(Stored entries)

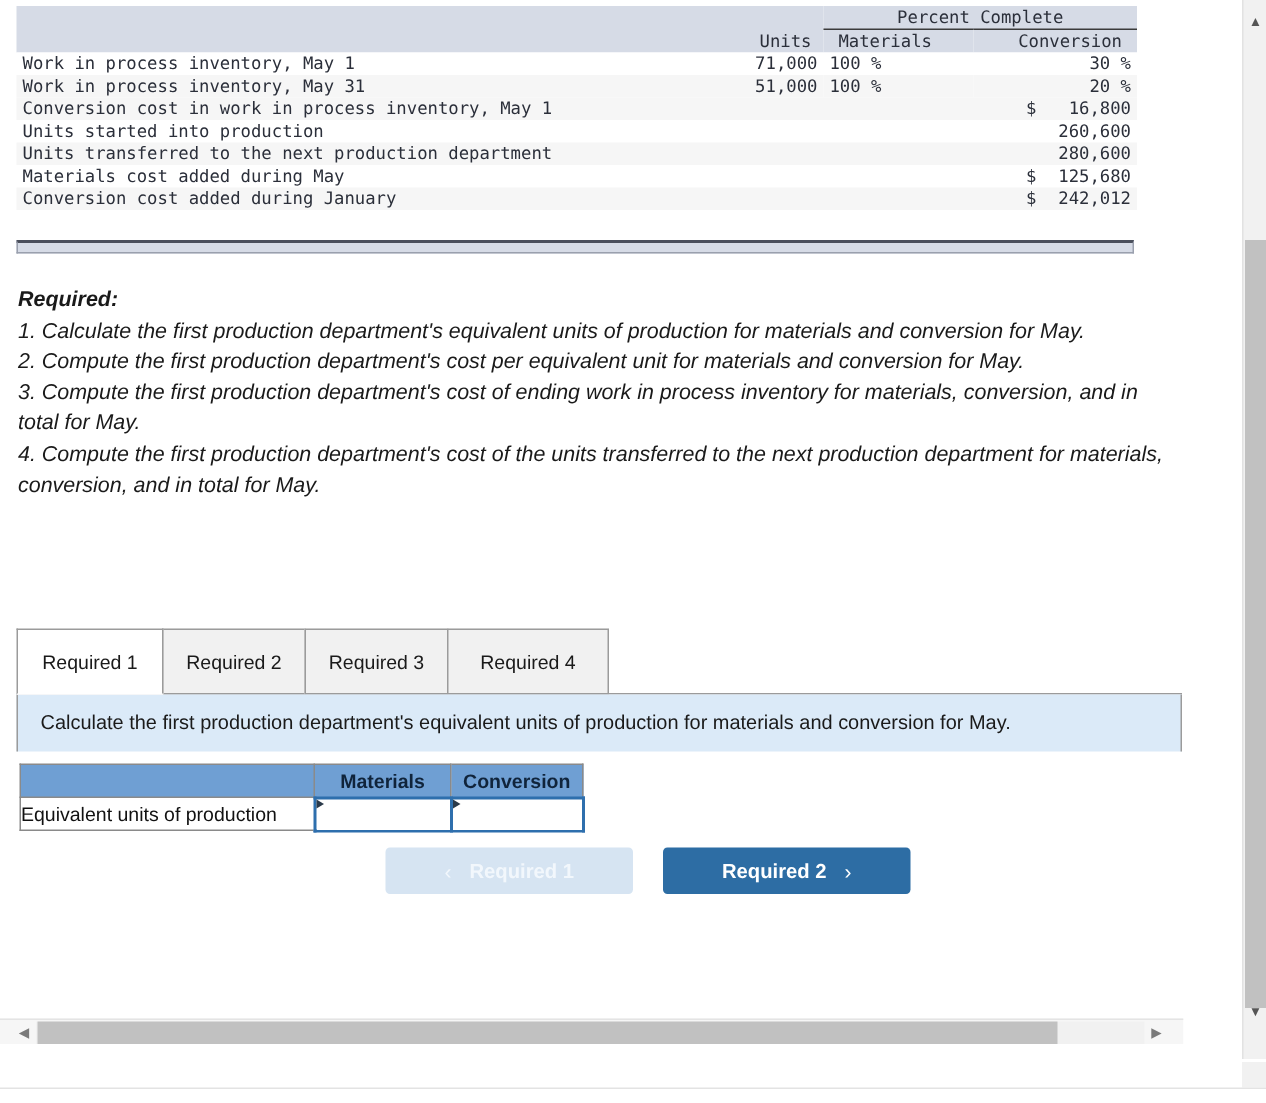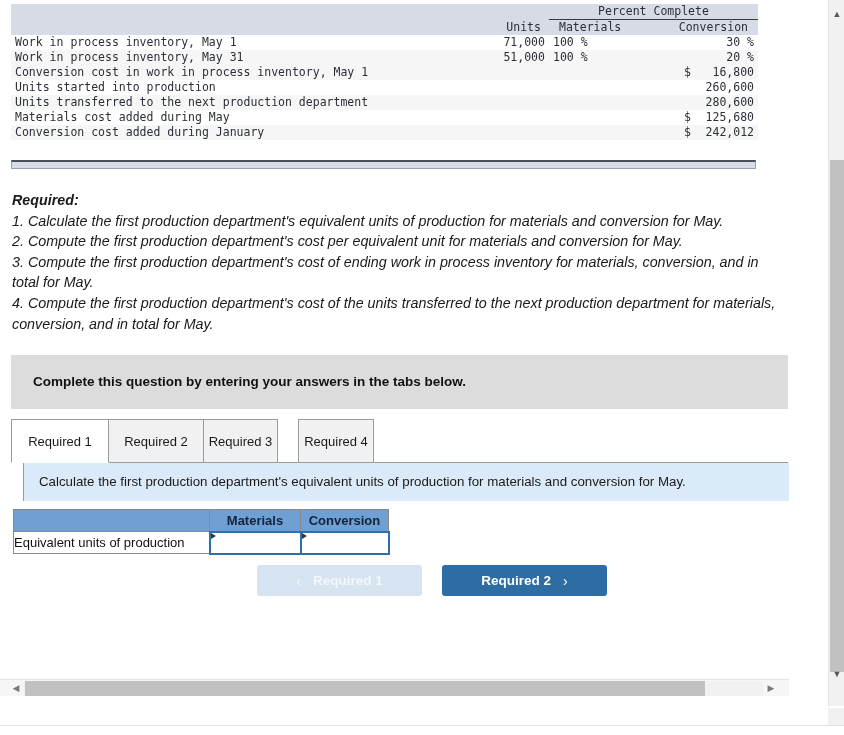--- a/index.html
+++ b/index.html
@@ -435,9 +435,6 @@
     <p>4. Compute the first production department's cost of the units transferred to the next production department for materials, conversion, and in total for May.</p>
   </div>
 
-  <div class="gray-banner">
-    <span>Complete this question by entering your answers in the tabs below.</span>
-  </div>
 
   <div class="tabs">
     <div class="tabs-underline"></div>

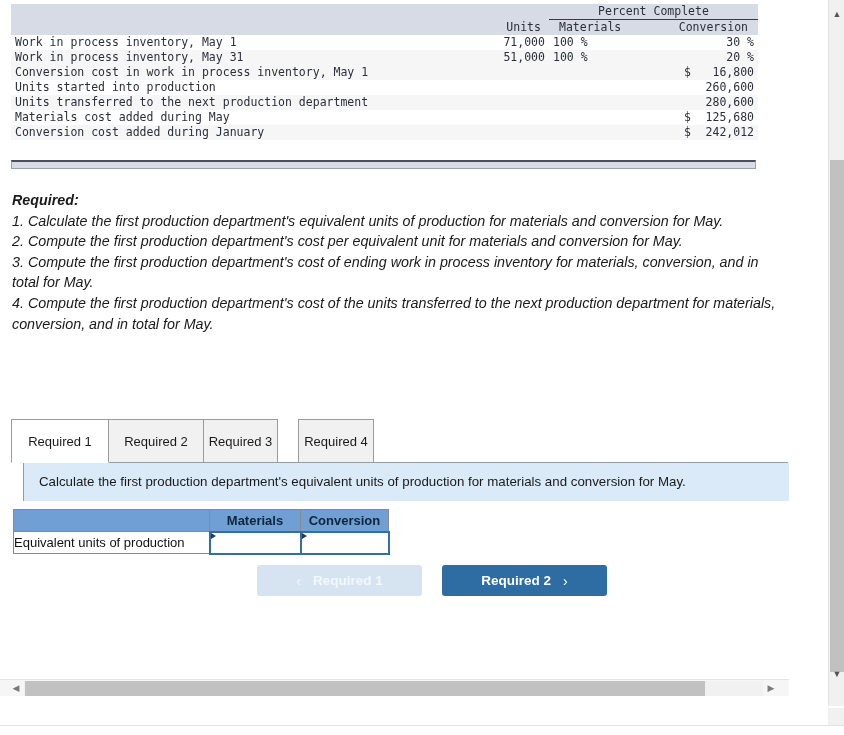--- a/index.html
+++ b/index.html
@@ -440,7 +440,7 @@
     <div class="tabs-underline"></div>
     <div class="tab active" style="left:0px;width:98px;">Required 1</div>
     <div class="tab" style="left:97px;width:96px;">Required 2</div>
-    <div class="tab" style="left:192px;width:75px;">Required 3</div>
+    <div class="tab" style="left:192px;width:96px;">Required 3</div>
     <div class="tab" style="left:287px;width:76px;">Required 4</div>
   </div>
 

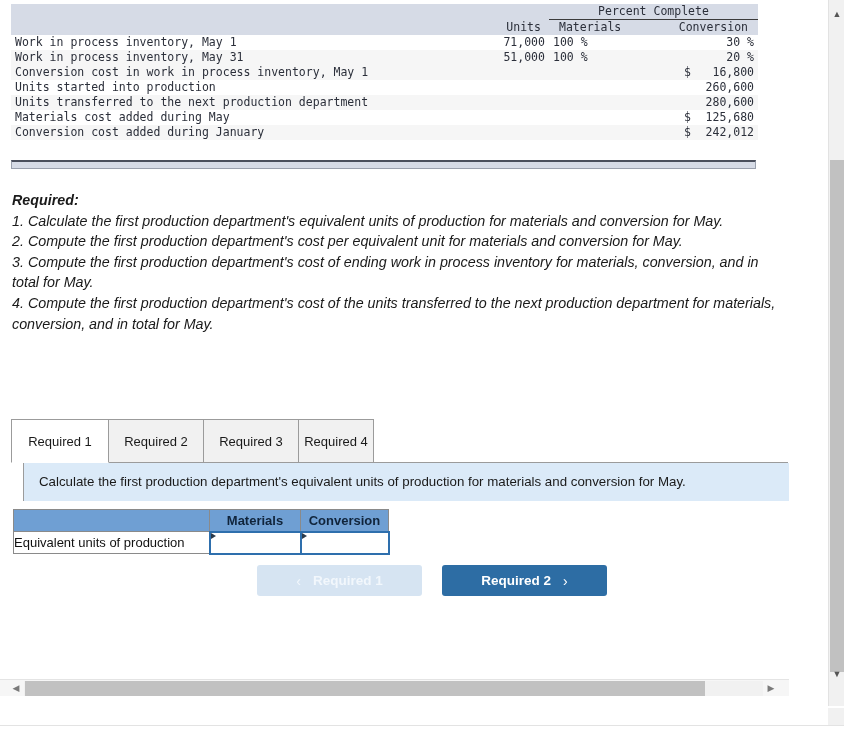--- a/index.html
+++ b/index.html
@@ -441,7 +441,7 @@
     <div class="tab active" style="left:0px;width:98px;">Required 1</div>
     <div class="tab" style="left:97px;width:96px;">Required 2</div>
     <div class="tab" style="left:192px;width:96px;">Required 3</div>
-    <div class="tab" style="left:287px;width:76px;">Required 4</div>
+    <div class="tab" style="left:287px;width:108px;">Required 4</div>
   </div>
 
   <div class="blue-strip">

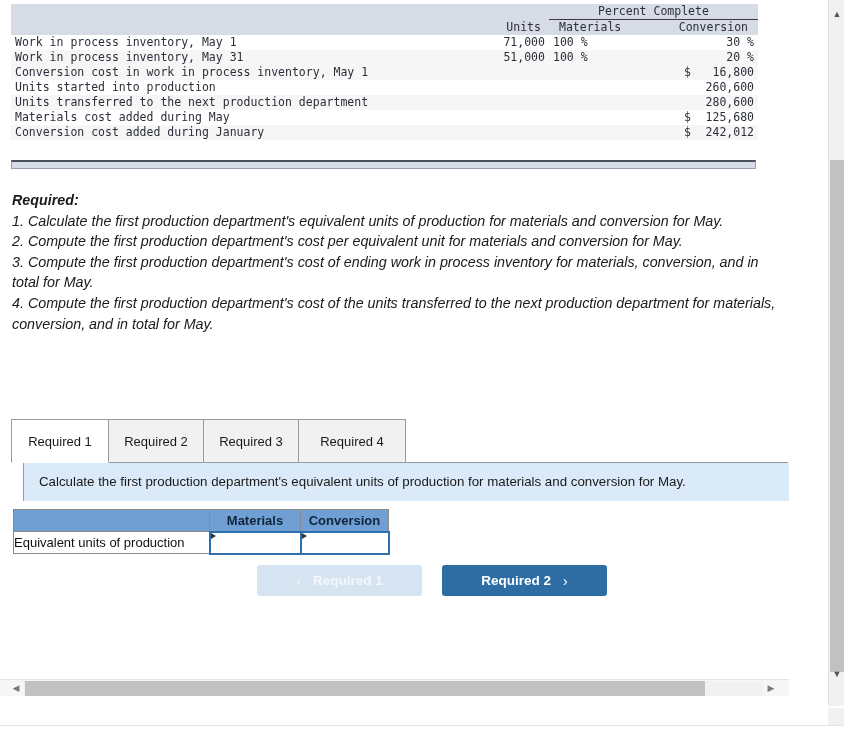--- a/index.html
+++ b/index.html
@@ -175,7 +175,6 @@
     box-sizing: border-box;
     border-left: 1px solid #9b9b9b;
     border-right: 1px solid #9b9b9b;
-    margin-left: 12px;
   }
   .blue-strip span {
     position: absolute;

▶ **EXERCISE DETAILS**: Reproduce the data verbatim. Do not carry any picture into the copy.

▶ **THE ANSWER**:
--- a/index.html
+++ b/index.html
@@ -435,9 +435,6 @@
     <p>4. Compute the first production department's cost of the units transferred to the next production department for materials, conversion, and in total for May.</p>
   </div>
 
-  <div class="gray-banner">
-    <span>Complete this question by entering your answers in the tabs below.</span>
-  </div>
 
   <div class="tabs">
     <div class="tabs-underline"></div>

--- a/index.html
+++ b/index.html
@@ -440,7 +440,7 @@
     <div class="tabs-underline"></div>
     <div class="tab active" style="left:0px;width:98px;">Required 1</div>
     <div class="tab" style="left:97px;width:96px;">Required 2</div>
-    <div class="tab" style="left:192px;width:75px;">Required 3</div>
+    <div class="tab" style="left:192px;width:96px;">Required 3</div>
     <div class="tab" style="left:287px;width:76px;">Required 4</div>
   </div>
 

--- a/index.html
+++ b/index.html
@@ -441,7 +441,7 @@
     <div class="tab active" style="left:0px;width:98px;">Required 1</div>
     <div class="tab" style="left:97px;width:96px;">Required 2</div>
     <div class="tab" style="left:192px;width:96px;">Required 3</div>
-    <div class="tab" style="left:287px;width:76px;">Required 4</div>
+    <div class="tab" style="left:287px;width:108px;">Required 4</div>
   </div>
 
   <div class="blue-strip">

--- a/index.html
+++ b/index.html
@@ -175,7 +175,6 @@
     box-sizing: border-box;
     border-left: 1px solid #9b9b9b;
     border-right: 1px solid #9b9b9b;
-    margin-left: 12px;
   }
   .blue-strip span {
     position: absolute;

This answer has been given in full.